Не слишком прочная оконная рама на балкончике в его комнате грозила уступить непрестанным порывам ветра, распахнуться и впустить в дом того, кто так походил на врага, идущего на приступ и вдобавок ожесточенного встречаемым сопротивлением.

Дон Сильвио, прервав чтение молитвы, был вынужден подпереть раму столом и перекладиной. И хотя таким образом он обезопасил себя, все равно часто прерывал на середине чтение псалма и чувствовал себя ничтожно маленьким перед этими завываниями, этими бешеными порывами ветра, которые заставляли дрожать небольшой колокол в соседнем монастыре святой Коломбы и время от времени швыряли на мостовую черепицы или цветочные горшки, разбивавшиеся со страшным грохотом.

Одноэтажный домик его, стоявший на углу маленького, кривого переулка, сбоку осаждал восточный ветер, а с фасада на него налетал северный, и казалось, будто он качается. Дрожали двери во всех комнатах, дребезжали стекла в окнах и дверях балкончика, а на крыше стоял такой грохот, будто по черепице прыгало какое-то крупное животное.

Дон Сильвио поднимал глаза от молитвенника и с мольбой протягивал руки к скорбящей богоматери, изображение которой висело у изголовья кровати, или обращался к медному распятию, стоявшему перед ним на столе:

— Да будет святая воля твоя, господи! Сжалься над нами, господи!

И можно было подумать, что ветры, разгневанные этой мольбой, принимались осаждать домик с еще большей силой и еще отчаяннее выли за дверью, за окнами, на балкончике. Поэтому дон Сильвио усомнился, был ли послышавшийся ему стук в дверь вызван бешеной яростью ветра или же кто-то пришел звать его к умирающему, чтобы он исполнил свой духовный долг.

Старушка сестра позвала из другой половины дома:

— Сильвио! Сильвио! Не слышишь?
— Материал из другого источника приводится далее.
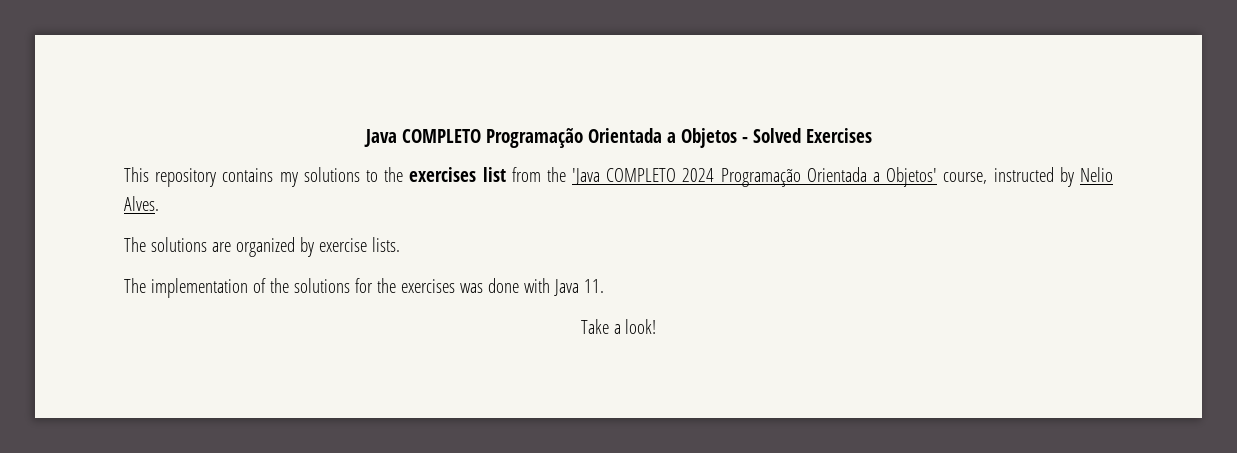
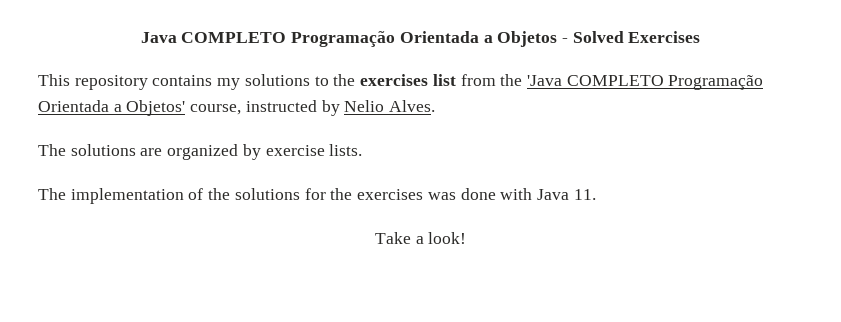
- This repository contains my solutions to the exercises list from the 'Java COMPLETO 2024 Programação Orientada a Objetos' course, instructed by Nelio Alves.
+ This repository contains my solutions to the exercises list from the 'Java COMPLETO Programação Orientada a Objetos' course, instructed by Nelio Alves.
Стучат!

Спустившись с лампой в руках по каменным ступенькам лестницы, он спросил:

— Кто там? Что вам нужно?

— Откройте, дон Сильвио! Это я.

— О, синьор маркиз! — воскликнул он в изумлении, узнав его по голосу.

Поставив лампу на ступеньку, он снял перекладину из рябинового дерева, которая перекрывала поперек входную дверь.

Сильный порыв ветра погасил лампу.

— Давайте я, — сказал маркиз, сразу закрывая за собой дверь, крепко держа ее одной рукой, а другой пытаясь на ощупь отыскать перекладину, которую дон Сильвио поставил в угол. — У меня есть спички, — добавил он и укрепил перекладину поперек двери, вставив ее концы в выемки по бокам, благодаря чему она должна была держаться прочнее.

И он зажег лампу.

— Синьор маркиз! Что случилось?.. В такой час?.. В такую адскую погоду?

Высокий, крепкий, в темном суконном плаще, капюшон которого наполовину закрывал его лицо, маркиз Роккавердина казался гигантом рядом с щупленьким священником в этой беленной известью комнатке, где и мебели-то было всего лишь столик с медным распятием, молитвенниками и несколькими листами бумаги, узкая кровать с белым покрывалом и скорбящей богоматерью у изголовья да два стула с плетенными из соломы сиденьями возле стола и кровати.

— Вы позволите? — сказал маркиз, высвободившись из плаща и бросая его на ближайший стул.

Не получив ответа на свой вопрос, заданный на лестнице, дон Сильвио не решался повторить его.

Маркиз несколько раз провел по лицу ладонями, снял кунью шапку и положил ее на плащ, затем, словно через силу, сказал:

— Хочу исповедаться! — И, увидев изумленный взгляд дона Сильвио, добавил: — И к тому же быстро!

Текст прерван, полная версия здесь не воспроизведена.